An interesting factor in my personality is that women generally seem to accept me, in my male personna, and to confide in me. I have had a number of women pour out a lot of their innermost feelings to me. Maybe it is because they sense something in me which is akin to them and which does not threaten them as women? Even my male self still feels at ease with women and ill at ease with men with whom I have little or no conversation and nothing at all in common.

I long to be accepted by society as my true self and not as the self I appear to be outwardly. If it ever happened, and it is never likely that that would occur, people would find that I am still the person they have always known, only then, they would know me better!


On speculation, I am sure that many people would be shocked if they found out that I wear dresses and skirts and pass as a woman; but what would there to be shocked about I wonder? I do not try to “pick up” men , I do not flaunt myself as a woman, it is merely that I feel completely natural when dressed in skirts and wearing make-up, so what is shocking about it?


It can be said that I dislike my (male) body intensely and yearn to be a woman constantly.

So what sort of people are we? I say “we” because I have been privileged to meet a few, but there must be thousands of us out there!

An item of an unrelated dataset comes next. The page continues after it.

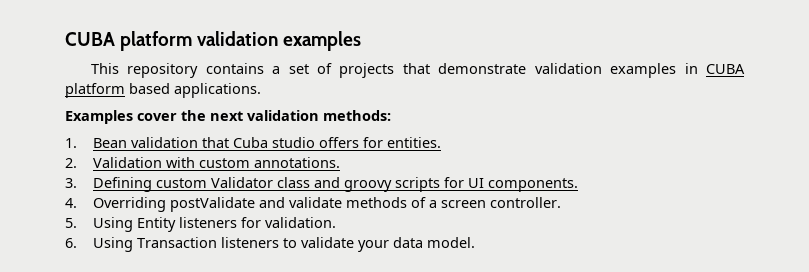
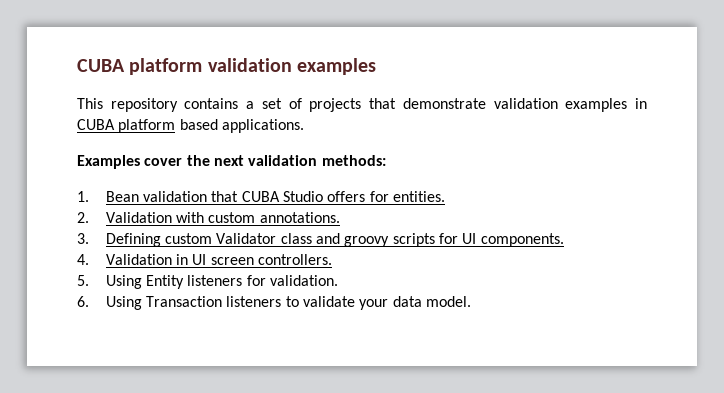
[232,137,315,148] Cuba studio -> [241,191,324,202] CUBA Studio
[92,197,561,212] Overriding postValidate and validate methods of a screen controller. -> [105,254,333,265] Validation in UI screen controllers.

For example I know a “woman” in Capetown who had the courage to give up her male life and is now the manageress of a computer company. I also met a “woman” who was, at that time, a theatre sister in a well known private hospital in Johannesburg – another who had had the courage to take up a new life!


We are not gay!

We are not exhibitionists.

We want to blend in to society and not to be recognised as our male personnae.

We would like to be accepted by other women as one close to, if not wholy part of, female society.

We do not try to ‘pervert’ other folk to become like us.

We just want to live our lives in peace!

At the same time, in my case, out of love and devotion to my wonderful wife, I retain the male outer ego and do many of the things that husbands, fathers and grand-fathers do.

It isn’t easy and still gets me down. I would love to be fully accepted by society as the woman I know I am. For the sake of my family, however, this can never be. I count my blessings for what I have in my life.



Such are the experiences I have had as a woman that I have come to appreciate what many women have to suffer at the hands of men. One small example is that, when driving my car as a woman, I have on many occasions had fists shaken at me, had horns tooted and other examples of so-called masculine superiority, just because I may have happened to beat a man off at a set of traffic lights. Every woman will know what I am talking about.

In my opinion, men actually are subconciously afraid of women! They are mysterious creatures and men cannot understand them. Therefore they try to show their so-called masculine superiority by deriding women wherever possible.

This masculine ego problem is a root cause of violence against women, in my opinion.

Although the thought is completely unfeasible, if every youth had to live for, say, six months of his teenage life as a girl, and suffer many of the indignities which girls suffer at the hands of men, there would be a much greater understanding of women’s problems by men, and possibly much fewer attempts to show off the male ego.


Wasn’t it Dustin Hoffman who, after making the fim ‘Tootsie’, said that he became a much better man having been a woman?!